Thank you, operator. Good morning, and welcome to OppFi's Q4 2025 earnings call. Today, our Executive Chairman and CEO, Todd Schwartz, and CFO, Pam Johnson, will present our financial results, followed by a question-and-answer session. You can access the earnings presentation on our website at investors.oppfi.com. During this call, OppFi may discuss certain forward-looking information. The company's filings with the SEC describe essential factors that could cause actual results, developments, and business decisions to differ materially from forward-looking statements. Please refer to slide 2 of the earnings presentation and press release for our disclaimer statement covering forward-looking statements and references to information about non-GAAP financial measures which will be discussed throughout today's call. Reconciliations of those measures to GAAP measures can be found in the appendix to our earnings presentation and press release. With that, I'd like to turn the call over to Todd.
Thanks, Mike, and good morning, everyone. Thank you for joining us today. I'm looking forward to discussing another year of record-breaking performance at OppFi.
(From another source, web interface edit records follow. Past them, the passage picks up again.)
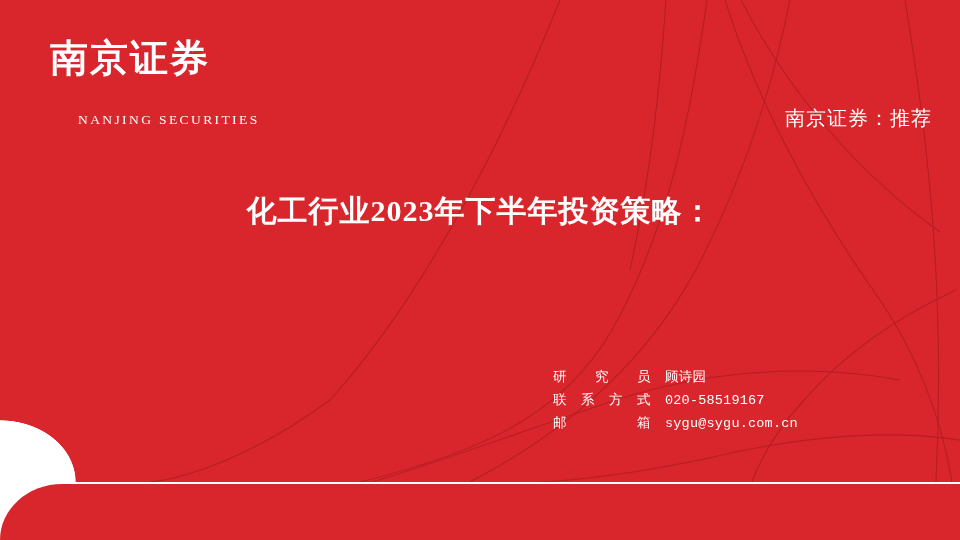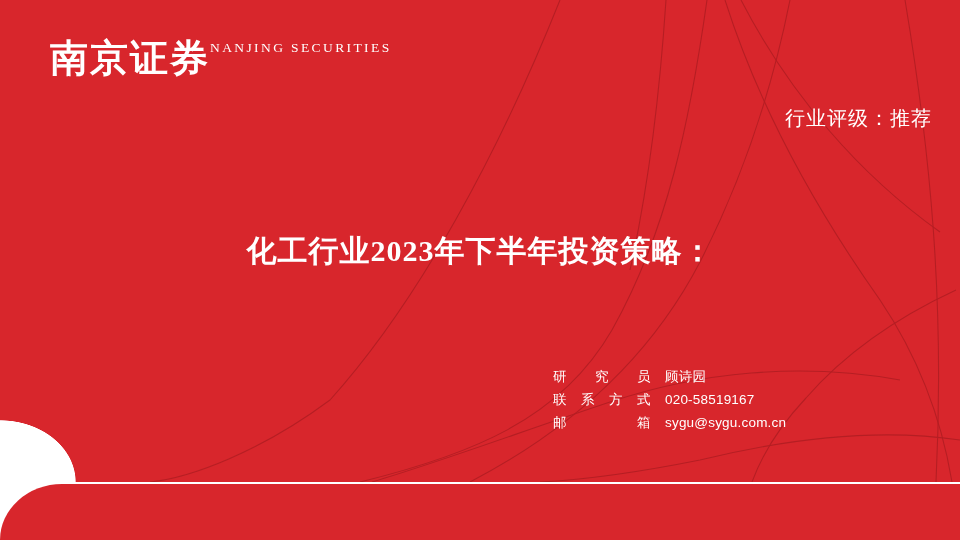--- a/index.html
+++ b/index.html
@@ -66,41 +66,43 @@
   }
   .logo-mark {
     position: relative;
     width: 62px;
     height: 64px;
     margin-right: 8px;
   }
   .logo-mark svg { display: block; }
   .logo-word {
     display: flex;
-    flex-direction: row;
+    flex-direction: column;
     justify-content: flex-start;
     padding-top: 2px;
+    gap: 32px;
   }
   .logo-cn {
     color: #ffffff;
     font-size: 38px;
     line-height: 40px;
     letter-spacing: 2px;
     font-weight: bold;
     font-family: "Liberation Serif", "DejaVu Serif", serif;
     white-space: nowrap;
   }
   .logo-en {
     color: #ffffff;
     font-size: 13.5px;
     line-height: 16px;
     letter-spacing: 2.4px;
     margin-top: 2px;
     font-family: "Liberation Serif", "DejaVu Serif", serif;
     white-space: nowrap;
+    margin-left: 28px;
   }
 
   
   .rating {
     position: absolute;
     right: 28px;
     top: 105px;
     color: #ffffff;
     font-size: 20px;
     letter-spacing: 1px;
@@ -109,21 +111,20 @@
   }
 
   
   .title-block {
     position: absolute;
     left: 0;
     top: 188px;
     width: 960px;
     text-align: center;
     color: #ffffff;
-    margin-top: 40px;
   }
   .title-line {
     font-size: 30px;
     line-height: 45px;
     font-weight: bold;
     letter-spacing: 1px;
     font-family: "Liberation Serif", "DejaVu Serif", serif;
     white-space: nowrap;
   }
 
@@ -148,21 +149,21 @@
   }
   .info-label.spread {
     display: flex;
     justify-content: space-between;
     padding-right: 14px;
     box-sizing: border-box;
   }
   .info-value {
     font-size: 13.5px;
     letter-spacing: 0.2px;
-    font-family: Liberation Sans, sans-serif;
+    font-family: Liberation Mono, monospace;
     white-space: nowrap;
   }
 </style>
 </head>
 <body>
 
 <div id="slide">
 
   <div class="plate-main"></div>
 
@@ -183,21 +184,21 @@
 
   <div class="plate-bottom"></div>
 
   <div class="logo-block">
     <div class="logo-word">
       <div class="logo-cn">南京证券</div>
       <div class="logo-en">NANJING SECURITIES</div>
     </div>
   </div>
 
-  <div class="rating">行业评级：推荐</div>
+  <div class="rating">南京证券：推荐</div>
 
   <div class="title-block">
     <div class="title-line">化工行业2023年下半年投资策略：</div>
   </div>
 
   <div class="info-block">
 
     <div class="info-row">
       <div class="info-label spread">
         <span>研</span>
For 2025, total revenue increased 13.5% year-over-year, and adjusted net income increased 69% year-over-year while keeping our industry-leading 78 Net Promoter Score. We continued to find benefits from underwriting Model 6, which is designed to identify riskier borrowers and properly price risk across segments. Despite higher delinquencies on our summer vintages, OppFi maintained strong unit economics and adjusted in real time to support continued growth into the Q4 . The auto-approval rate in th was 79%, which allowed more customers to be approved without human interaction and helped increase originations in Q4 8% year-over-year.
In conjunction with our lending partners, we plan to release Model 6.1 in the first half of 2026, which we anticipate will boost originations and reduce risk. We believe Model 6.1 better weights attributes in the model and enables more accurate segmentation of risk when identifying borrowers. The credit team is actively working on Model 7.0 with our bank partners, and early indicators are promising on both origination and risk fronts. We plan to launch Model 7.0 in Q3 of this year. We are encouraged to see improving vintage metrics in December and January, coupled with strong recovery metrics in Q4, which we believe will enable us to grow the top and bottom line in the double digits in 2026. OppFi continues to make great progress on building Lola, the origination and servicing system of the future.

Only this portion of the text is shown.